Doctors have been changing Moung Sreymom’s bandages every day for three months after she was attacked with acid. Eli Meixler

“Then a few minutes later, Leakhena used the acid on Srey Mom and her child … at the same time, her brother rushed and beat her husband.”

Sokun alleged the parents then led their children to a waiting car before returning to briefly watch while he, his wife and another vendor poured water on Srey Mom and Molita before taking them on their motorbikes to hospital.

Another market trader, who refused to be named, also recalled the whole family’s presence on the day but, when pressed for details, stopped speaking in Khmer and said in English: “Can’t speak, afraid”.

The perils of healing

When human skin is burned severely, the body shifts to what’s known as a catabolic state. Sensing an emergency, it expends as much energy as possible, explained Yong-June Kim, one of Srey Mom’s doctors.

After a few days, the tissue granulates, turning pink and bleeding. “This is a body trying to heal by making capillary vessels and connective tissues,” he said.

The problem, said Kim, is that without a skin barrier, proteins and nutrients leak out of the regenerating tissue, providing food for bacteria. In other words, as the body tries recover, it becomes more susceptible to deadly infections.

In most Western hospitals, burns patients are kept in sterile units to protect them, but in Cambodia, as Srey Mom’s surgeon Vanna explained: “We don’t have the resources.”

In Srey Mom’s case, her body was able to fight off infection enough to allow doctors to perform two skin grafts.

In two three-hour operations, healthy skin from her legs was sliced off, pressed to increase its size and placed on her back and under her arm where it bonded to the granulating tissue.

Beng Leakhena’s parents Nhe Deng and Seng Kim Leng say she’s in Vietnam. Eli Meixler

Vanny yesterday went into surgery to undergo the same procedure.

After starting at 8am, she was still in the operating theatre at press time last night.

Support and despair

After reading about Vanny’s case on Facebook, Sovannaroth visited the family to offer his support.

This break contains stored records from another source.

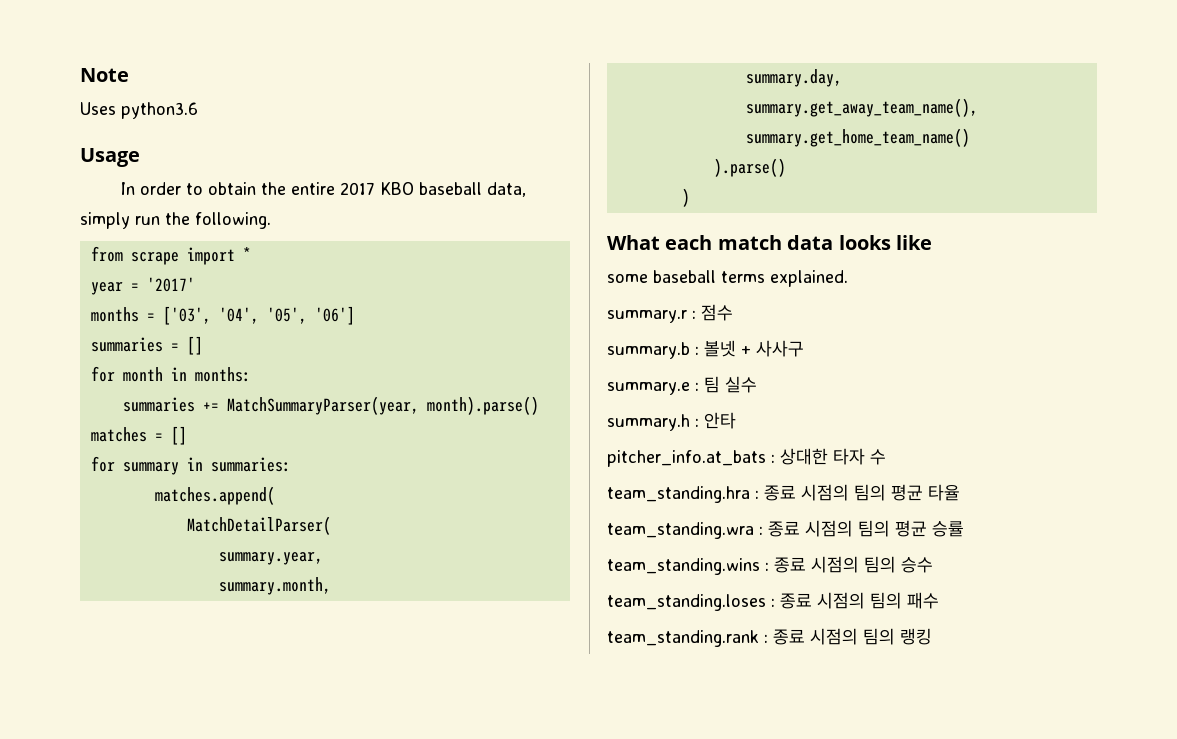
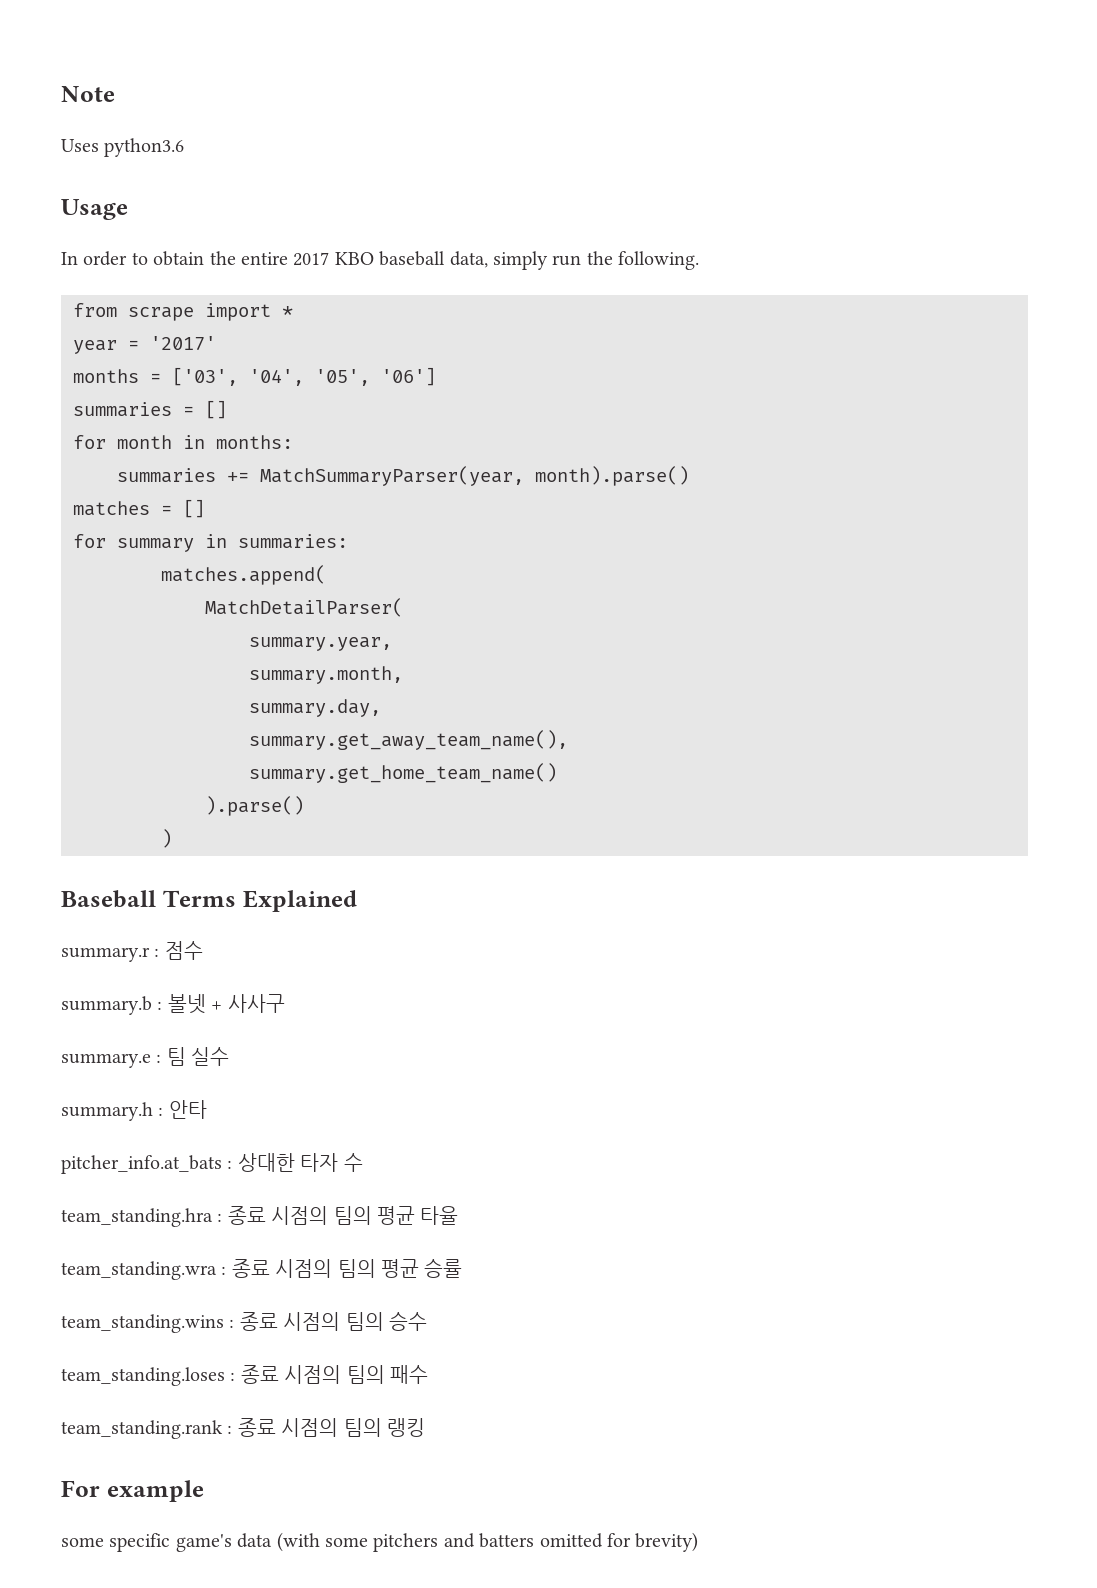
- What each match data looks like
- some baseball terms explained.
+ Baseball Terms Explained
+ For example
+ some specific game's data (with some pitchers and batters omitted for brevity)

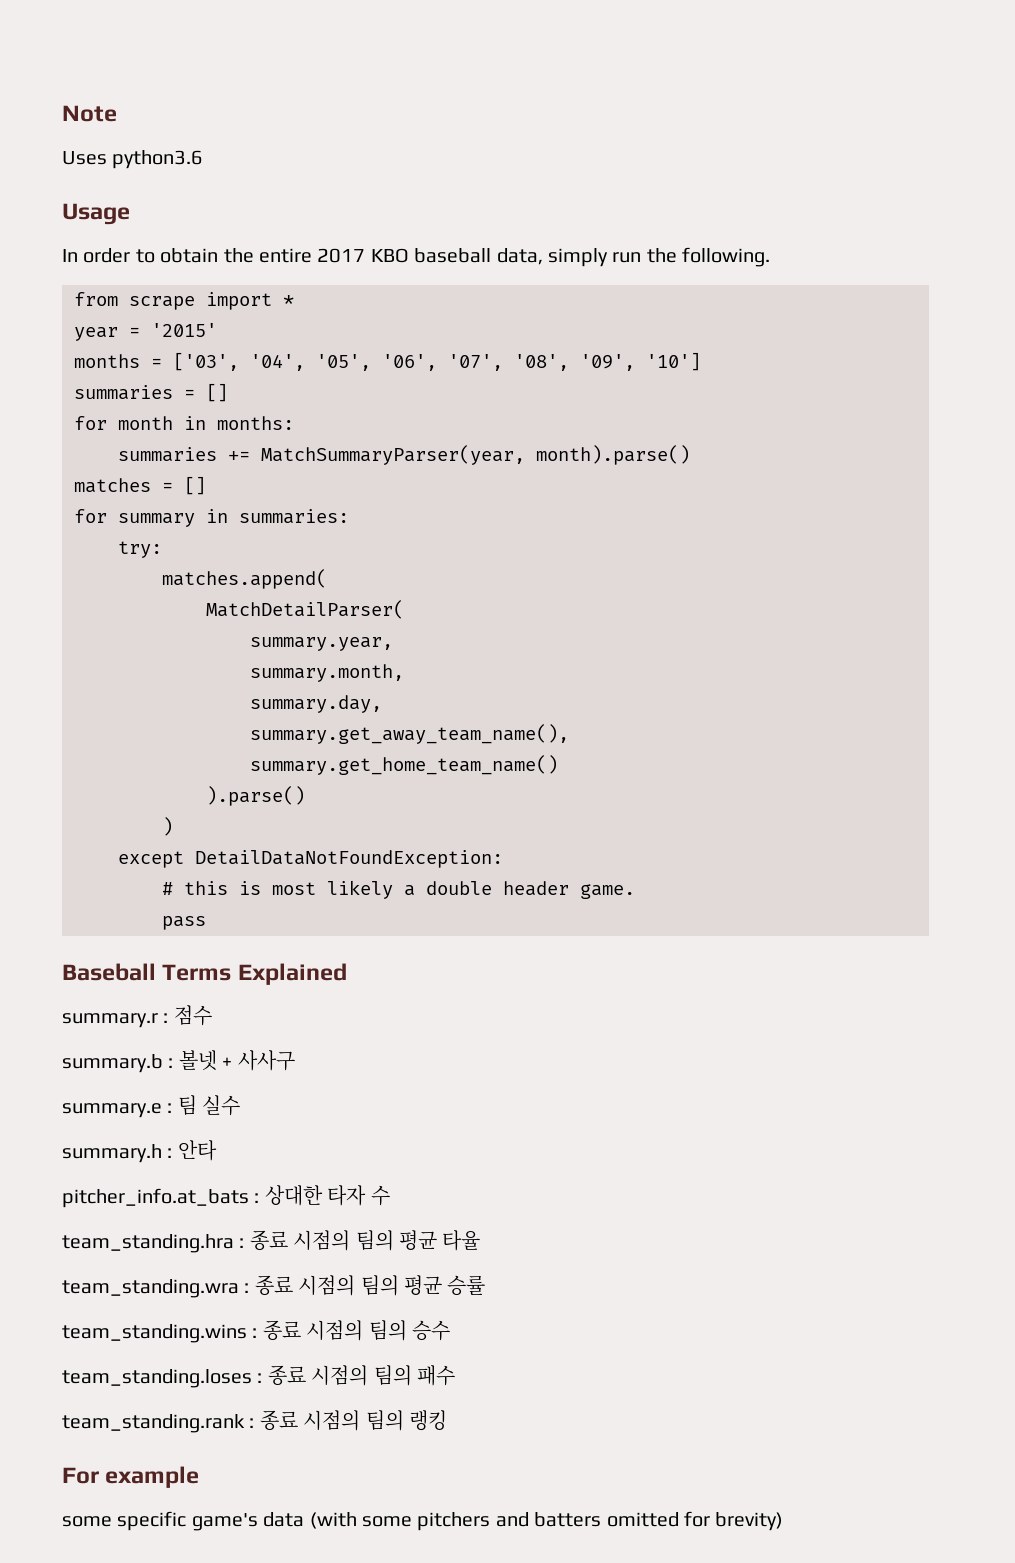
- year = '2017'
+ year = '2015'
- months = ['03', '04', '05', '06']
+ months = ['03', '04', '05', '06', '07', '08', '09', '10']
+ try:
+ except DetailDataNotFoundException:
+ # this is most likely a double header game.
+ pass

Before CASC rolled back the bulk of its services in January – citing the drop from 30 attacks in 2010 to five last year – it encouraged survivors to exchange phone numbers and support each other.

With acid attack victims facing intense stigma in Cambodia, survivors like 28-year-old Jariya Scott, doused 10 years ago in Phnom Penh, make it their duty to reach out to recent victims like Srey Mom.

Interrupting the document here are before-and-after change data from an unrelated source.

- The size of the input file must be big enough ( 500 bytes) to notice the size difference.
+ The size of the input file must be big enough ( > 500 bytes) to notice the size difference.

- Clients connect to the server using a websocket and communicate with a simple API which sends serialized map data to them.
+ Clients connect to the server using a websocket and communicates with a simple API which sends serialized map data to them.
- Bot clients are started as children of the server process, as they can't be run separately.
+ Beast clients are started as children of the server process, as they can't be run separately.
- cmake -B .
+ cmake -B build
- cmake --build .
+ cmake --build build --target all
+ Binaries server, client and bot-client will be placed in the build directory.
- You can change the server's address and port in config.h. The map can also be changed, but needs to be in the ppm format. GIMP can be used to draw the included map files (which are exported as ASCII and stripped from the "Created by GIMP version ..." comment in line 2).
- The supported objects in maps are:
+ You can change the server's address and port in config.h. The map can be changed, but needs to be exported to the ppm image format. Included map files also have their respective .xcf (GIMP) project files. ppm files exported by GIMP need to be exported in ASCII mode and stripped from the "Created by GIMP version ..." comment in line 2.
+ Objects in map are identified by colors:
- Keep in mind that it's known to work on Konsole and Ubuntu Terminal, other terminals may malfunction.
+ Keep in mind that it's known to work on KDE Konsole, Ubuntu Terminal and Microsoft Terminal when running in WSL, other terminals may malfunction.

“People think we are wrong, that we’ve done something wrong,” Scott said. “But I encourage Srey Mom – I tell her they’re stupid.”

Scott said Srey Mom worries for Molita, whose face will bear scars for the rest of her life.

Fearing another attack, the family has sent her to live with relatives. They also decided to leave the hospital after an unexplained visit from the suspect’s grandmother.

“I am really afraid the suspects will do the same thing to me,” Srey Mom said, beginning to cry. “I cannot be happy until they are caught.”

Although police have issued a warrant for Meas and Leakhena, who have reportedly fled to Vietnam, the couple are losing hope they’ll be arrested.

Meanwhile, the suspect’s parents, Deng and Kim Leng – who say they haven’t heard from their children and fear reprisals themselves – were detained overnight in December but released without charge.

“I really want revenge,” Srey Mom said. “But I could not use acid; I want revenge through the law.”

“I tell my daughter that I am fine, that I will take her for a walk when I recover. I don’t want her to feel hopeless, but behind my daughter I cry because I am not sure I can do it.

“I don’t know when I’ll recover and can again face the public.”